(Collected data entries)

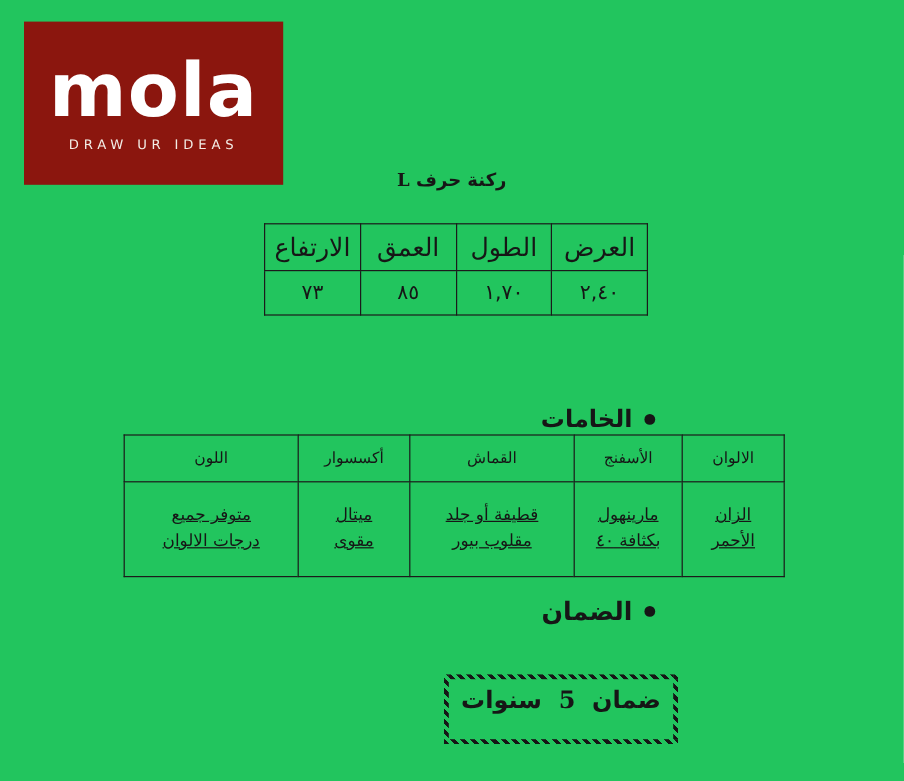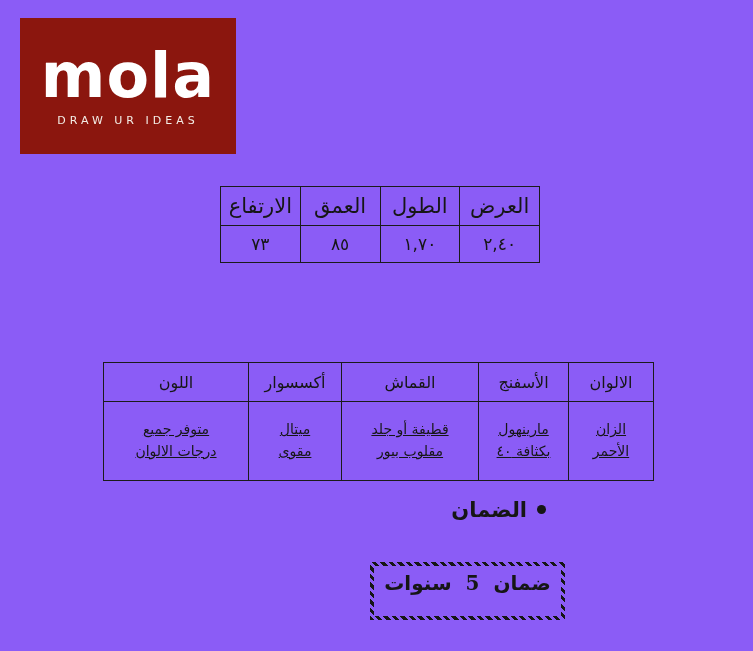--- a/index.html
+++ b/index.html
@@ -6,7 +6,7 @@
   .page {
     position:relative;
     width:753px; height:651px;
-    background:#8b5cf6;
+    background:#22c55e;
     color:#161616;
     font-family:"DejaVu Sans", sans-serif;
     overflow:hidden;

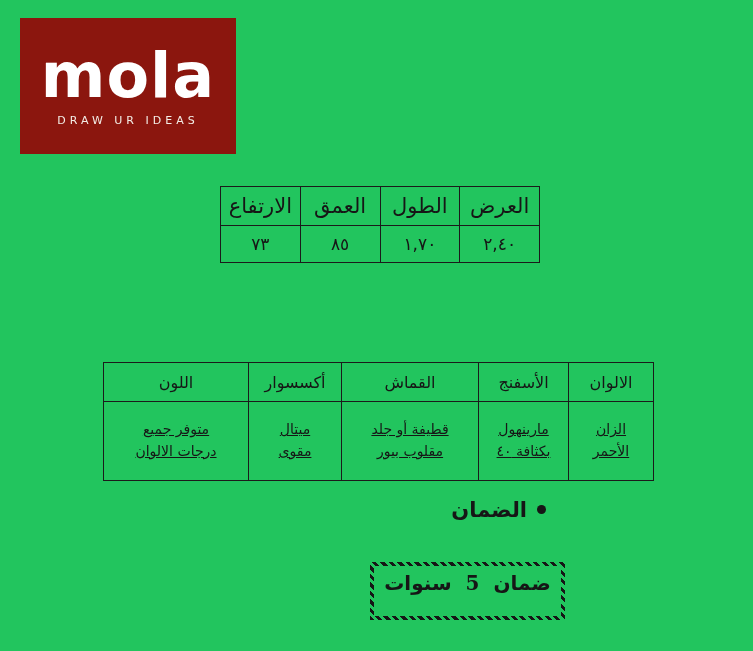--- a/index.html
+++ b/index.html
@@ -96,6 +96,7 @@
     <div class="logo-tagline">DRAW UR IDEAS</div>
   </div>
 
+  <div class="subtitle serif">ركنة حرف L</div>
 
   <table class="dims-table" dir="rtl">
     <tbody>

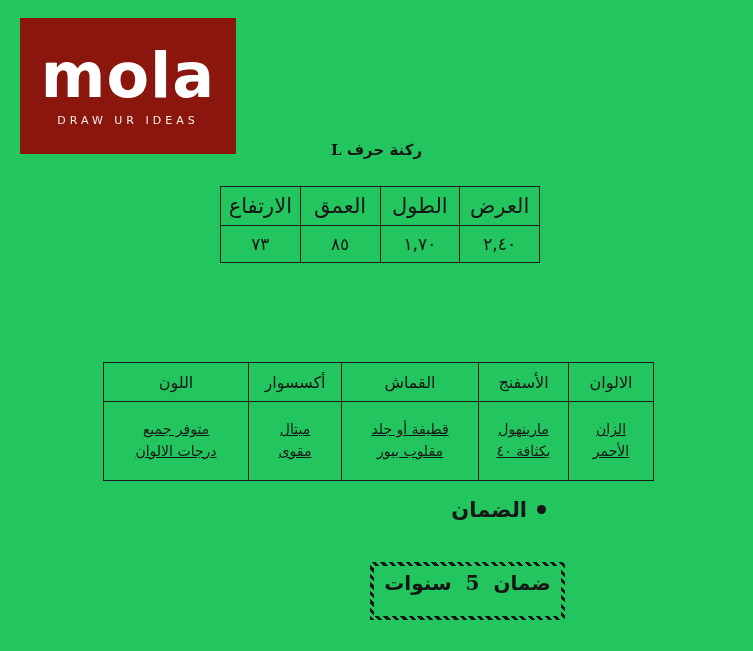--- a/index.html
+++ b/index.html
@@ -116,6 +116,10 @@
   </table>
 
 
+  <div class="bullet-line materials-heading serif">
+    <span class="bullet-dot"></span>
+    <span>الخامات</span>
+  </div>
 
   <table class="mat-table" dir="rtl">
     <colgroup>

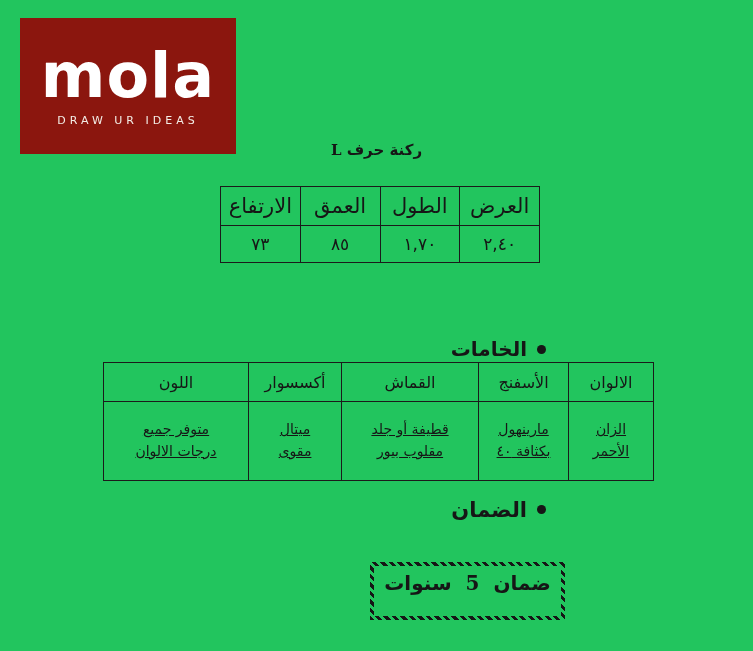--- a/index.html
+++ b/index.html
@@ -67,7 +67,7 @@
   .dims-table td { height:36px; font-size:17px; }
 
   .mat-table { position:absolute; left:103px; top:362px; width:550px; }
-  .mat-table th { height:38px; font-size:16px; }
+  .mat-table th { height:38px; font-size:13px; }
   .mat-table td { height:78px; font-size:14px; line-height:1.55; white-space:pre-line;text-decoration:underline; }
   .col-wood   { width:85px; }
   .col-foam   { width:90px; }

Activity: Gather each line in the entries above where the string "position" is found.

Answer box:
     position:relative;
   .mat-table { position:absolute; left:103px; top:362px; width:550px; }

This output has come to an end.